今も、なんかずっと他の何かを見てるような、ここにいない感じだった。師匠は何を考えているのだろう。それがわたしにわからないことが寂しかった。
「小都、あいつと関わるのはよしなさい。ろくなことにならないわ。そのうち、本当に命を落とすわよ」
病院への道すがら、華澄はそんなことをいってきた。
「あいつって師匠のこと? 師匠は何も悪くないよ。今回の件は、その……わたしのミスだし」
「あんたたちが何をしてるか知らないけど、危険なことはやめて。お願い。もう次はないから」
氷の様な華澄の声音に、微かな暖かみと震えがあった。
次はないというのは、今度わたしに命の危険があっても、もう華澄は助けられないという意味なのだ。
なぜなら、目の前にいる華澄は——
「華澄、大丈夫? めっちゃ震えてるよ」
もうすぐ冬が訪れる。とはいえ、まだそんなに今日は寒くない。華澄は寒さに震えているんじゃない。身体を支えるのがやっとなぐらい、ぎりぎりの状態なのだ。
わたし、バカだ。なぜもっと早く気付かなかったんだろう。
魔術のこと、わたしは詳しくわからないけど、きっと華澄はわたしの身代わりになったんだ。
だって、今のわたしは健康そのものだ。
さらに、ゴスロリの鎌が刺さった痛みもなくなっている。
「いいわね。絶対、もう危ないことしないで」
いつも強気で、何事にも動じない華澄の瞳が潤んでいるのを見た。
わたしのことを本当に心配しているんだ。
今度わたしに何かあれば、華澄は再び自分を犠牲にするに違いない。
だからこそわたしは、もう無茶は出来ないのだ。してはいけない。わかっているつもりだ。
だけれど、それだと師匠が危険なことになるような気がする。
魔法が使えない師匠を、わたしは絶対に護らないといけない。
華澄に無茶をさせずに師匠も護り抜く。それが今のわたしに課せられた使命なんだ。
「華澄、病院の道はそっちじゃないよ?」
この町にある病院は少ない。そしてこの近くの病院といえば、この道をまっすぐ行った所にある。でも華澄は右の道へ進もうとしたのだ。
「私の行きつけの病院があるのよ」
それは嘘だ。この先に病院なんてない。
「小都、ありがとう。ここ迄でいいわ。後は独りで大丈夫」
その言葉は、いつもの冷たい口調に変わっていた。口を挟ませない、キッパリとした意志がそこにあった。

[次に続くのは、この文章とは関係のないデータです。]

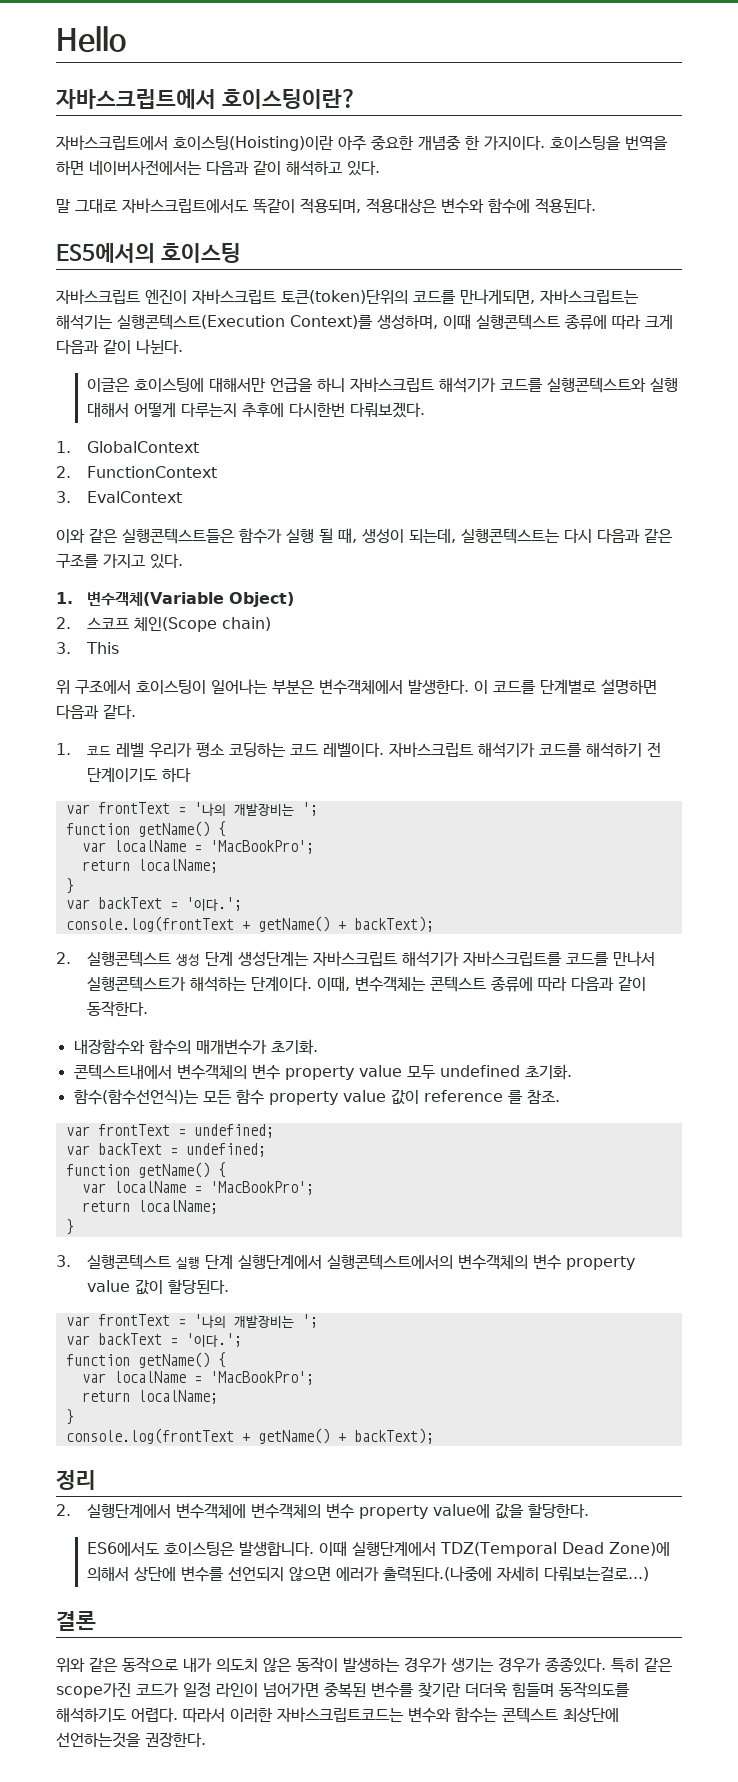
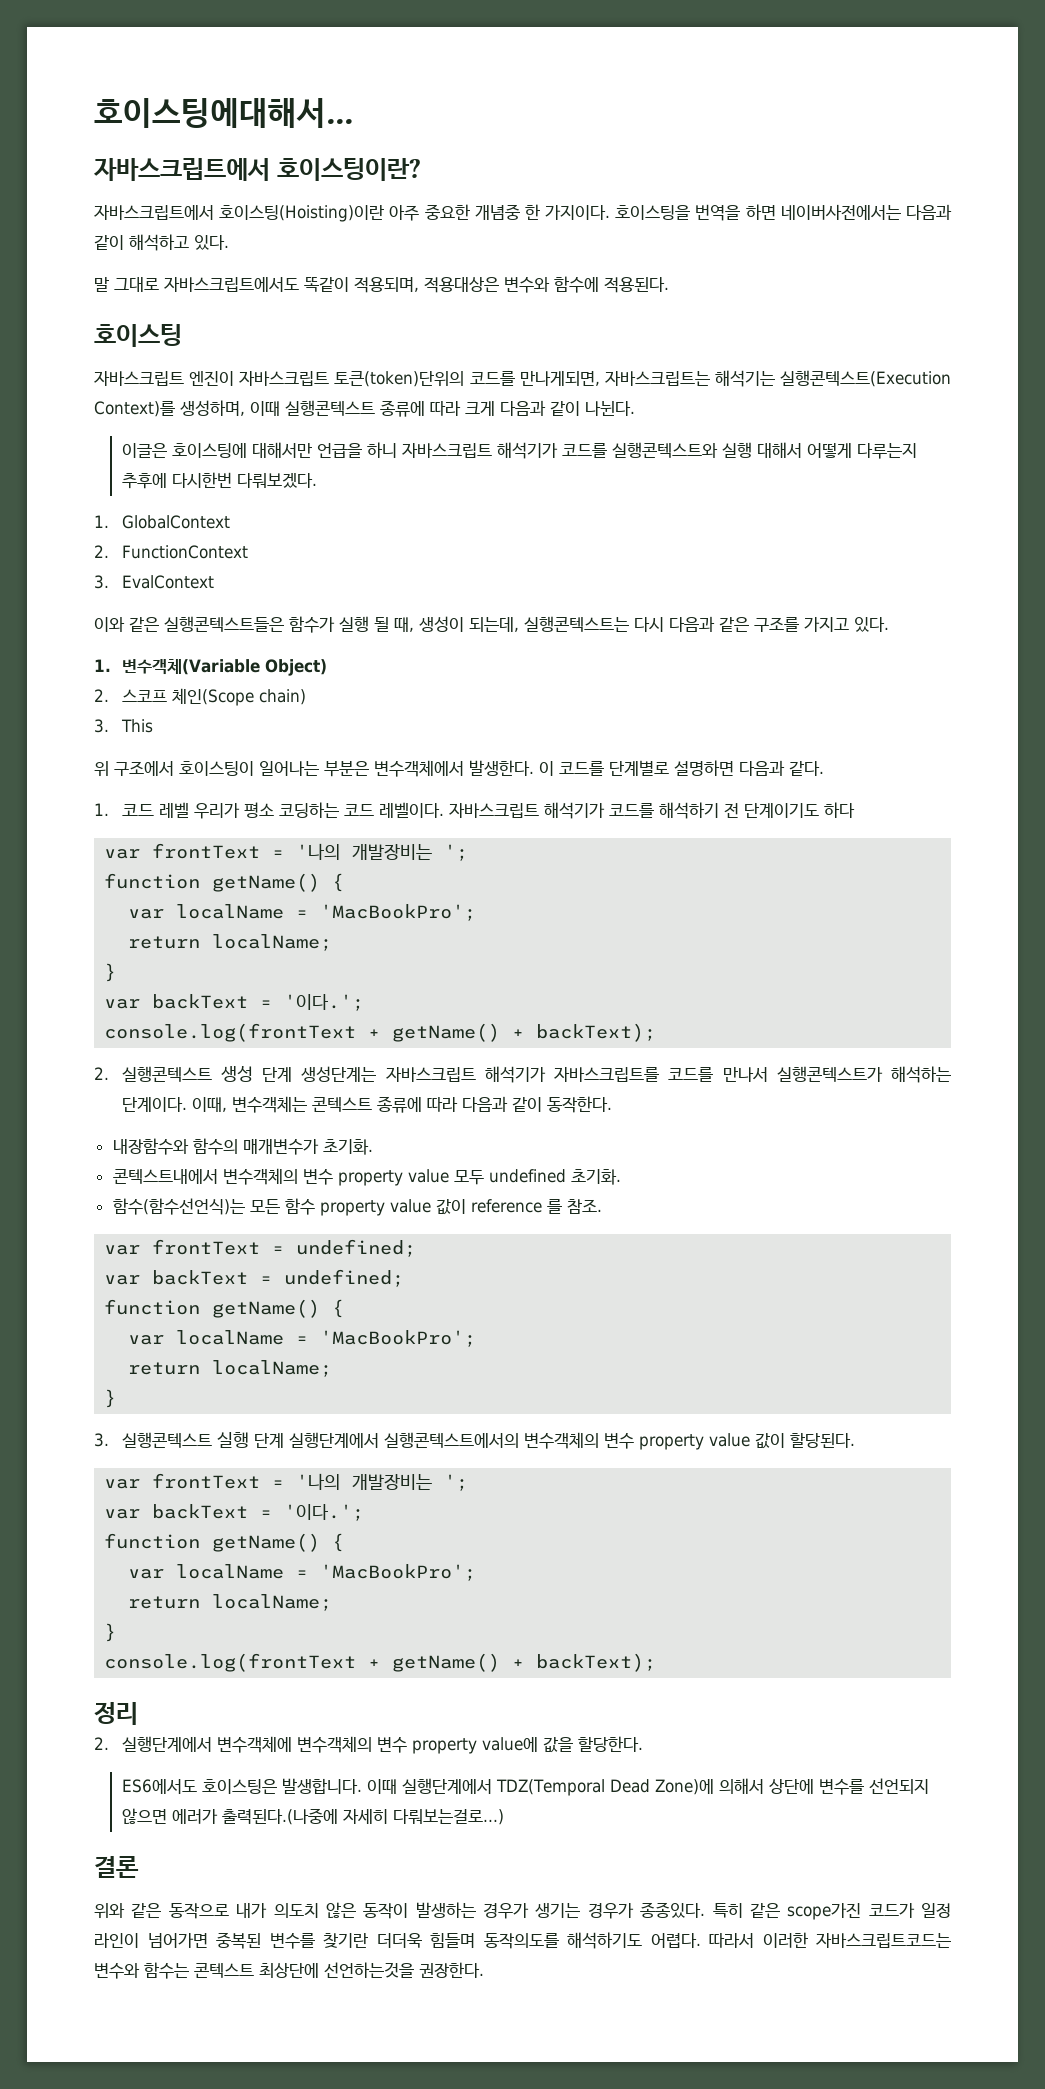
[56,26,126,53] Hello -> [94,98,353,128] 호이스팅에대해서...
[56,243,155,263] ES5에서의 -> (669, 285) none

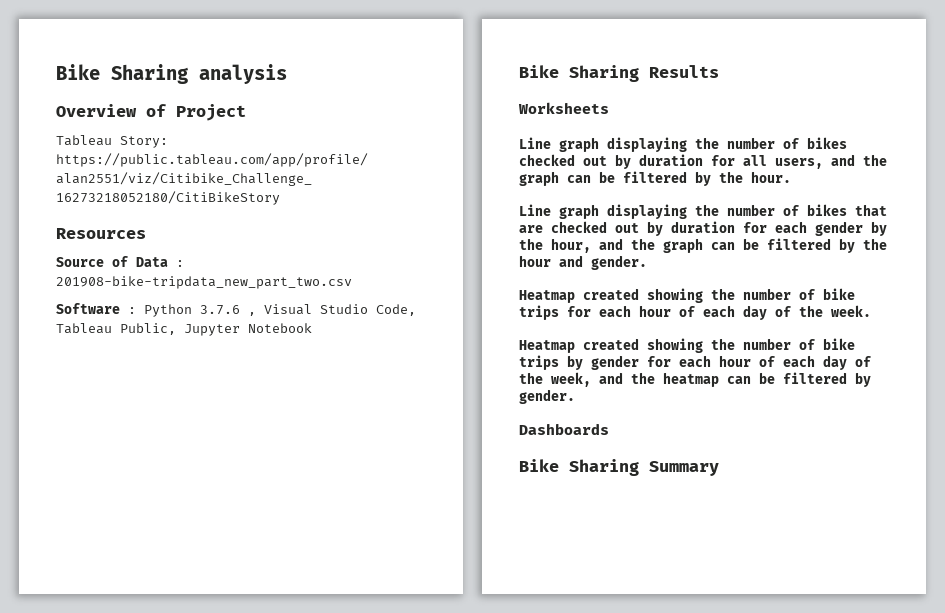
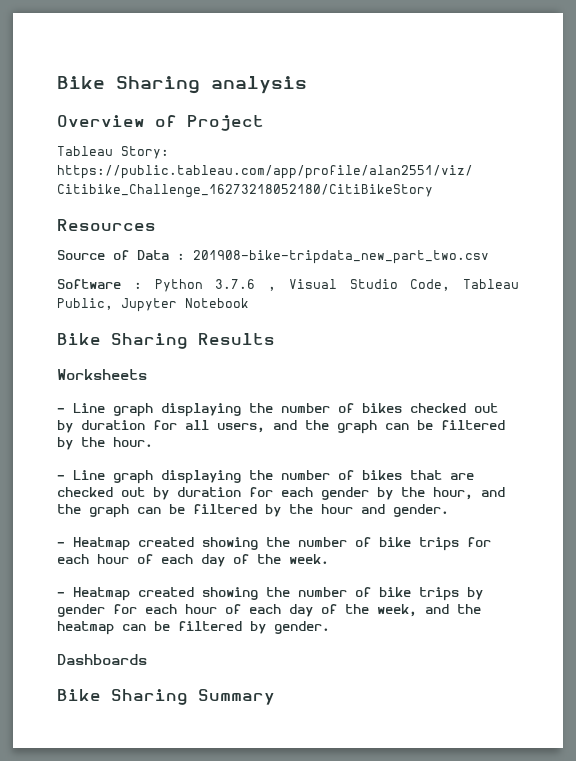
(609, 108) none -> [57,408,65,413] -
(791, 177) none -> [57,475,65,480] -
(647, 262) none -> [57,542,65,547] -
(871, 311) none -> [57,592,65,597] -

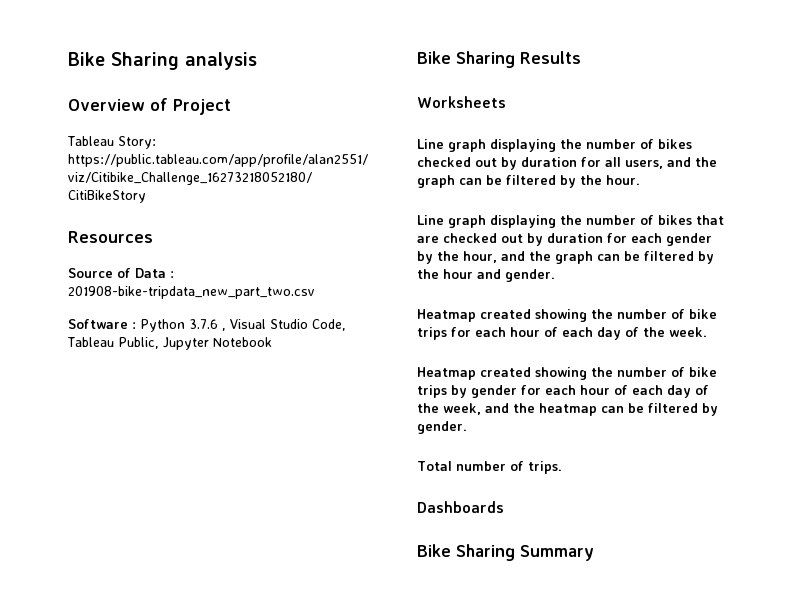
[57,408,65,413] - -> (506, 102) none
[57,475,65,480] - -> (640, 180) none
[57,542,65,547] - -> (555, 275) none
[57,592,65,597] - -> (707, 332) none
(330, 627) none -> [417,461,562,474] // Total number of trips.

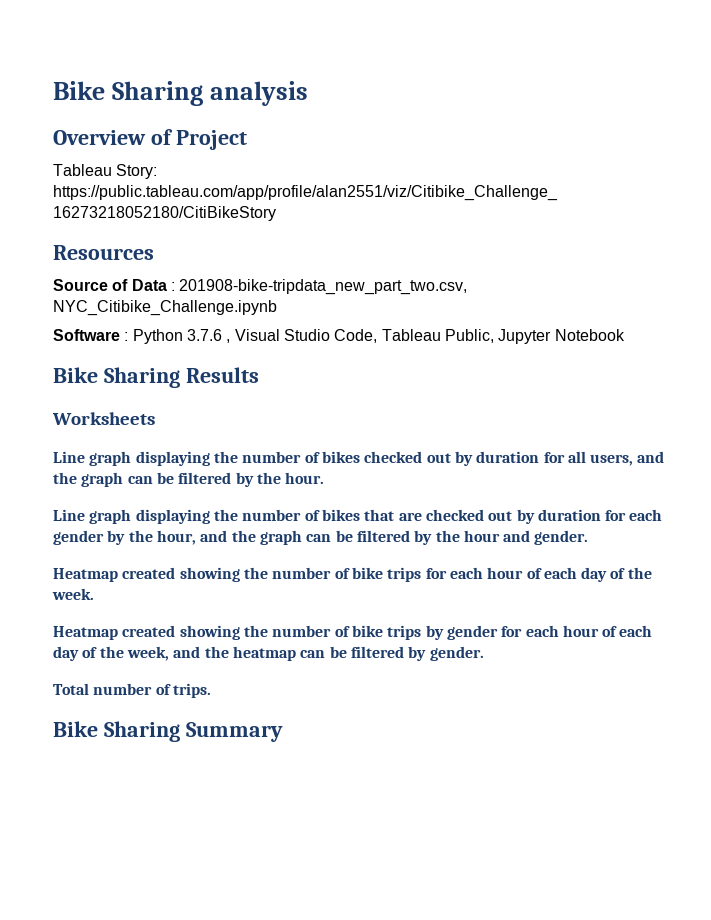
[68,286,315,299] 201908-bike-tripdata_new_part_two.csv -> [179,279,468,295] [53,300,277,316] 201908-bike-tripdata_new_part_two.csv, NYC_Citibike_Challenge.ipynb
[417,501,504,513] // Dashboards -> (211, 690) none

だが、先へ進んでいた華澄は不意に立ち止まり、振り返った。
「私、しばらく学校を休むけど……心配要らないから」
なんで休むの? とか、身体そんなに大変なの? とか、訊きたいことがいっぱいあるのに、言葉は喉の奥に留まったまま、口に出来なかった。
「私のことは、気にしないで」
そう言った後、一度も振り返ることなく去っていった。
わたしは、華澄の姿が見えなくなるまで見つめていた。